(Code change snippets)
[Start of Attachment]
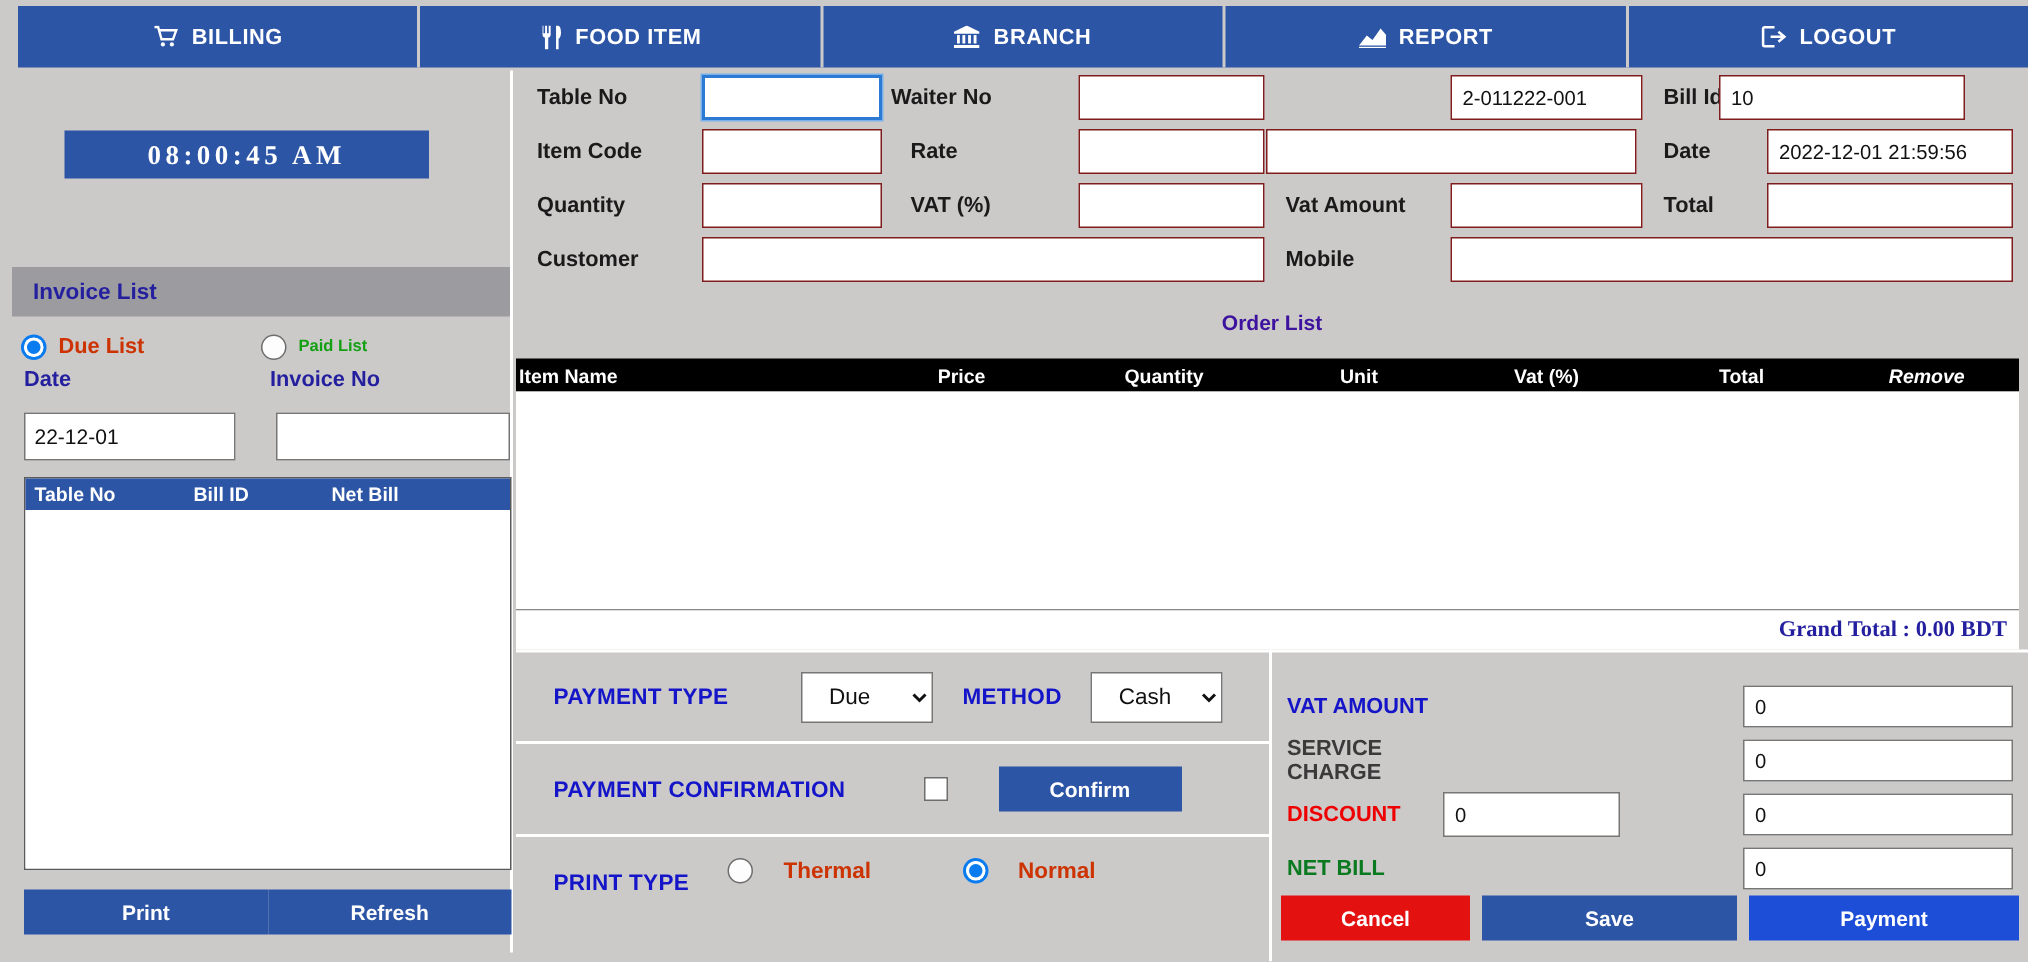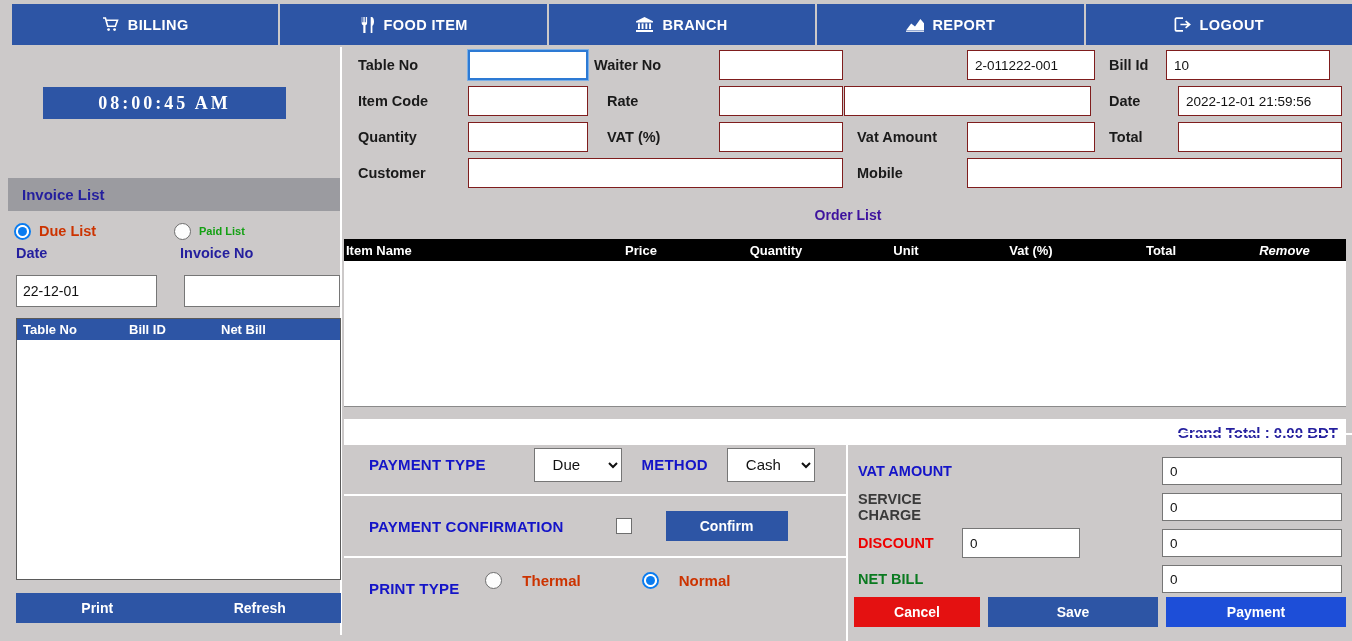--- a/index.html
+++ b/index.html
@@ -255,30 +255,31 @@
   .olc7 { width: 120px; text-align: center; padding-right: 3px; font-style: italic; }
   .ol-body {
     position: absolute;
     left: 0; top: 214px;
     width: 1002px; height: 146px;
     background: #ffffff;
     border-bottom: 1px solid #8a8a8a;
   }
   .grand-total {
     position: absolute;
-    left: 0; top: 372px;
+    left: 0; top: 360px;
     width: 1002px; height: 26px;
     background: #ffffff;
     color: #241f9e;
     font-size: 15px;
     font-weight: bold;
     display: flex;
     align-items: center;
     justify-content: flex-end;
     padding-right: 8px;
+    font-family: Liberation Serif, serif;
   }
   .ol-scroll {
     position: absolute;
     left: 1002px; top: 192px;
     width: 6px; height: 194px;
     background: #ccc9c9;
   }
 
   
   .pay-area {
@@ -495,21 +496,21 @@
 
     <div class="form-area">
 
       <span class="flabel" style="left:14px;  top:10px;">Table No</span>
       <input class="fbox focused" style="left: 124px; top: 3px; width: 120px;" autofocus="" value="">
       <span class="flabel" style="left:250px; top:10px;">Waiter No</span>
       <input class="fbox" style="left: 375px; top: 3px; width: 124px;" value="">
       <span class="flabel" style="left:513px; top:10px;margin-top:32px;">Bill No</span>
       <input class="fbox" style="left: 623px; top: 3px; width: 128px;" value="2-011222-001">
       <span class="flabel" style="left:765px; top:10px;">Bill Id</span>
-      <input class="fbox" style="left: 822px; top: 3px; width: 164px;" value="10">
+      <input class="fbox" style="left: 802px; top: 3px; width: 164px;" value="10">
 
       <span class="flabel" style="left:14px;  top:46px;">Item Code</span>
       <input class="fbox" style="left: 124px; top: 39px; width: 120px;" value="">
       <span class="flabel" style="left:263px; top:46px;">Rate</span>
       <input class="fbox" style="left: 375px; top: 39px; width: 124px;" value="">
       <input class="fbox" style="left: 500px; top: 39px; width: 247px;" value="">
       <span class="flabel" style="left:765px; top:46px;">Date</span>
       <input class="fbox" style="left: 834px; top: 39px; width: 164px;" value="2022-12-01 21:59:56">
 
       <span class="flabel" style="left:14px;  top:82px;">Quantity</span>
[End of Attachment]
[TASK GOAL] Every line above that holds "flabel" counts once; state the total and nothing else.

[RESULT] 8